When The Fish Tank Leaks, Go With the Flow

fish-tank-hdr.jpgI had a pretty good handle on everything—lawn, garden, preparing for the upcoming major family events—until the fish tank leaked. Someone in this family awoke yesterday morning to find several inches of water in the top drawer of their dresser.  You know what top drawers hold, right? Yep, there was a laundry emergency as well as a flood emergency.

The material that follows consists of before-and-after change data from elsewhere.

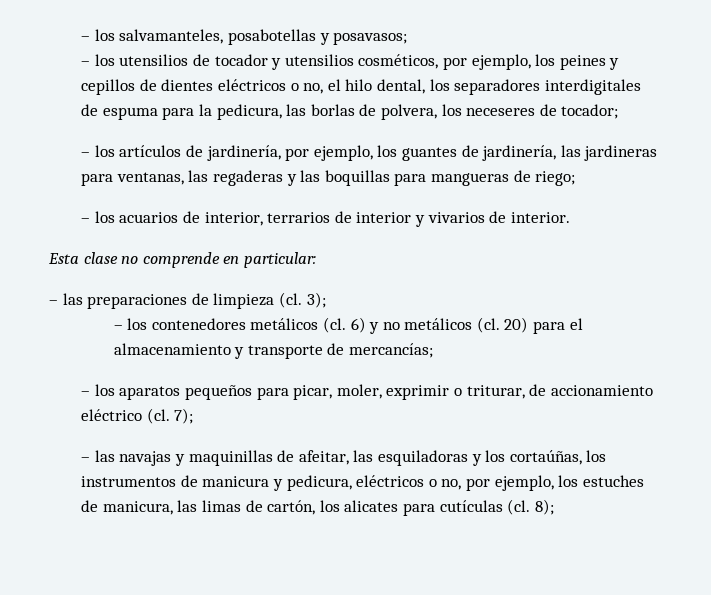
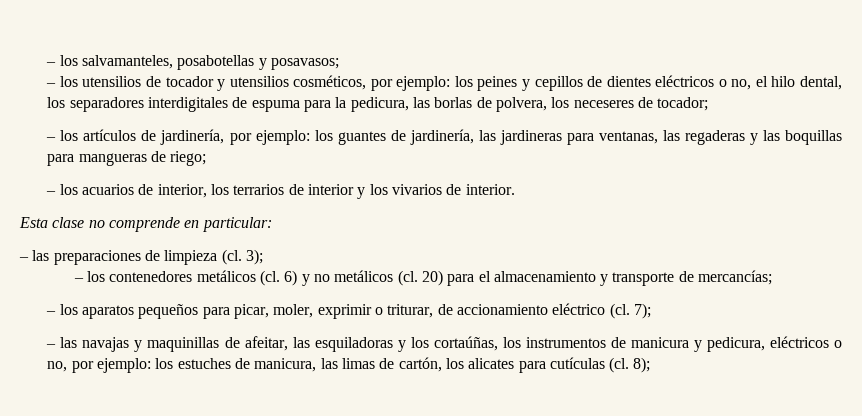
- – los utensilios de tocador y utensilios cosméticos, por ejemplo, los peines y cepillos de dientes eléctricos o no, el hilo dental, los separadores interdigitales de espuma para la pedicura, las borlas de polvera, los neceseres de tocador;
+ – los utensilios de tocador y utensilios cosméticos, por ejemplo: los peines y cepillos de dientes eléctricos o no, el hilo dental, los separadores interdigitales de espuma para la pedicura, las borlas de polvera, los neceseres de tocador;
- – los artículos de jardinería, por ejemplo, los guantes de jardinería, las jardineras para ventanas, las regaderas y las boquillas para mangueras de riego;
+ – los artículos de jardinería, por ejemplo: los guantes de jardinería, las jardineras para ventanas, las regaderas y las boquillas para mangueras de riego;
- – los acuarios de interior, terrarios de interior y vivarios de interior.
+ – los acuarios de interior, los terrarios de interior y los vivarios de interior.
- – las navajas y maquinillas de afeitar, las esquiladoras y los cortaúñas, los instrumentos de manicura y pedicura, eléctricos o no, por ejemplo, los estuches de manicura, las limas de cartón, los alicates para cutículas (cl.
+ – las navajas y maquinillas de afeitar, las esquiladoras y los cortaúñas, los instrumentos de manicura y pedicura, eléctricos o no, por ejemplo: los estuches de manicura, las limas de cartón, los alicates para cutículas (cl.

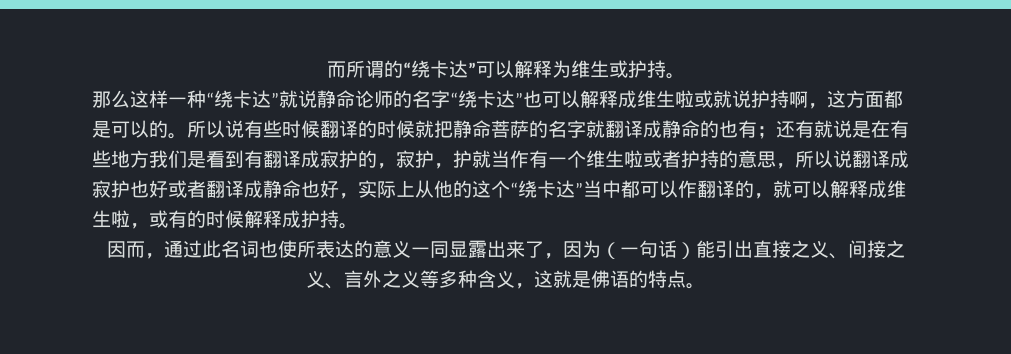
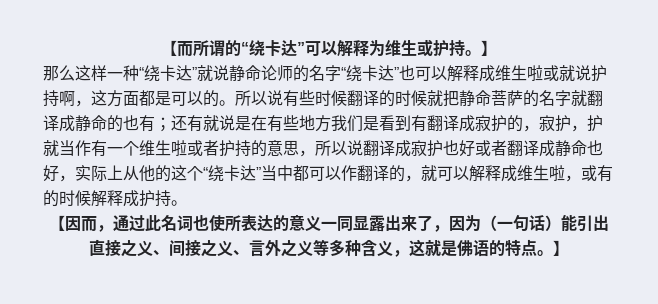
- 而所谓的“绕卡达”可以解释为维生或护持。
+ 【而所谓的“绕卡达”可以解释为维生或护持。】
- 因而，通过此名词也使所表达的意义一同显露出来了，因为（一句话）能引出直接之义、间接之义、言外之义等多种含义，这就是佛语的特点。
+ 【因而，通过此名词也使所表达的意义一同显露出来了，因为（一句话）能引出直接之义、间接之义、言外之义等多种含义，这就是佛语的特点。】

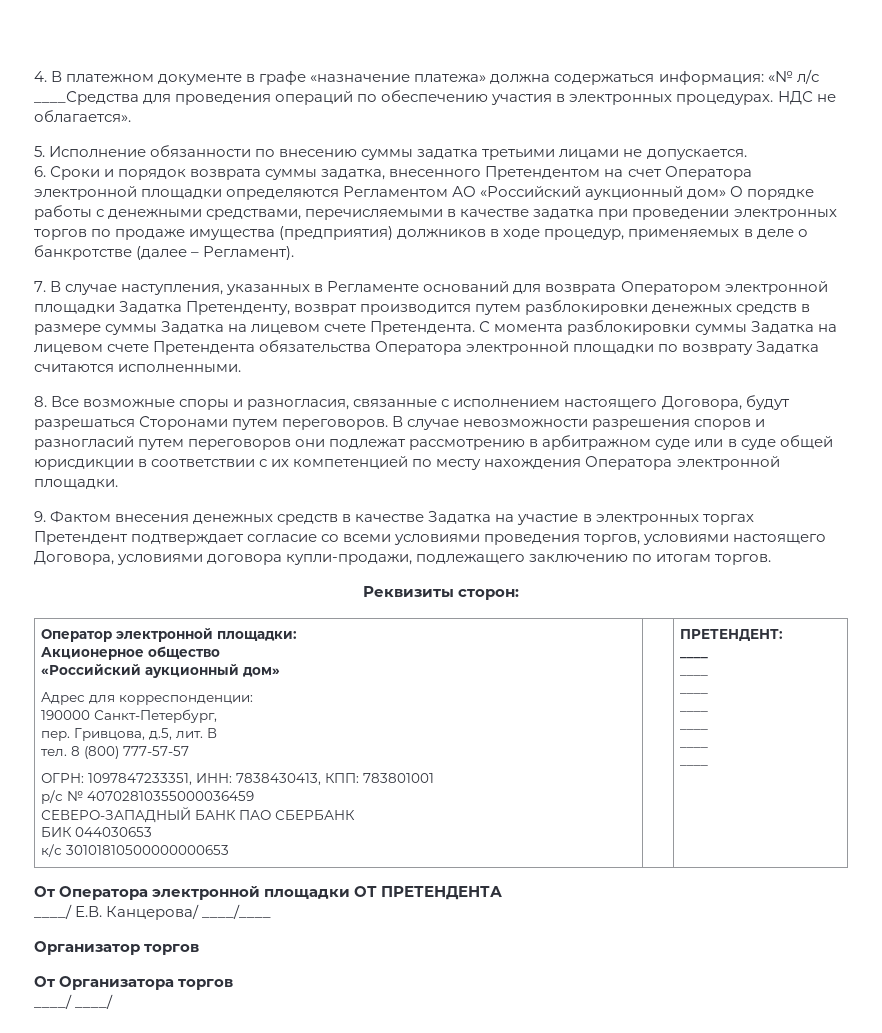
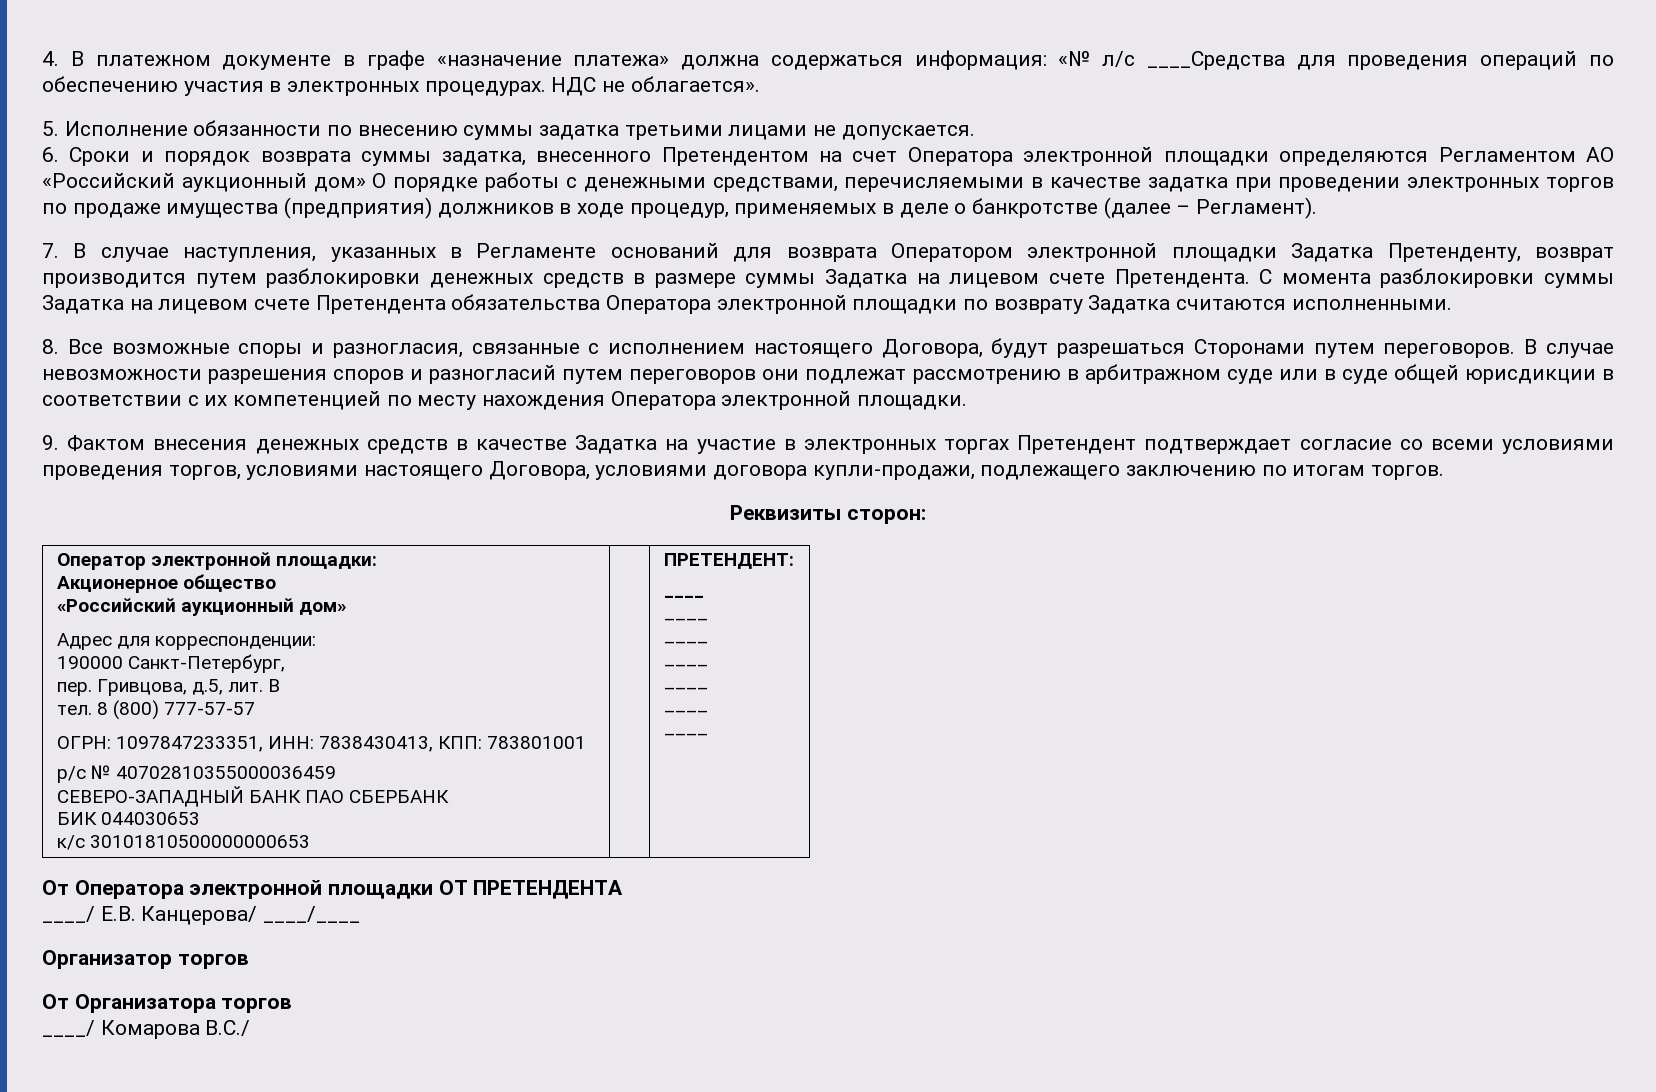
- ____/ ____/
+ ____/ Комарова В.С./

Our aquarium is the 30 gallon one, so there was lots more water waiting to leak still in the tank. Thankfully, I had another tank, smaller, along with all the proper aquarium do-dads, unused in the basement.  (Pack rats, you know, live for days like yesterday, when their habit of keeping every single thing that might come in handy someday actually comes in handy for a day.) But you can’t just plop tropical fish into a just-now-set-up aquarium. They need the water to be just the right  temperature and something has to be done about the nasty chlorine in freshly run tap water. 

Since the fish had to stay in the leaky tank until the new one was safe for them, I put 9x13 baking pans in the drawer to catch the leaking water, and then emptied them every hour until the temperature was right in the new tank. All the fish made the move to the new tank quite nicely, and none have died yet, although they do keep banging into each other and panicking. They’re country fish, I guess, and not used to overcrowding.

Then came the bailing. You can’t just lift up a 30 gallon tank and carry it outside to dump the rest of the water out, you know. Nope, you’ve got to bail, which is not a very pleasant job, no matter how clean you think you keep your fish tank. The fish tank still isn’t cleaned out; that’s on my agenda for this afternoon.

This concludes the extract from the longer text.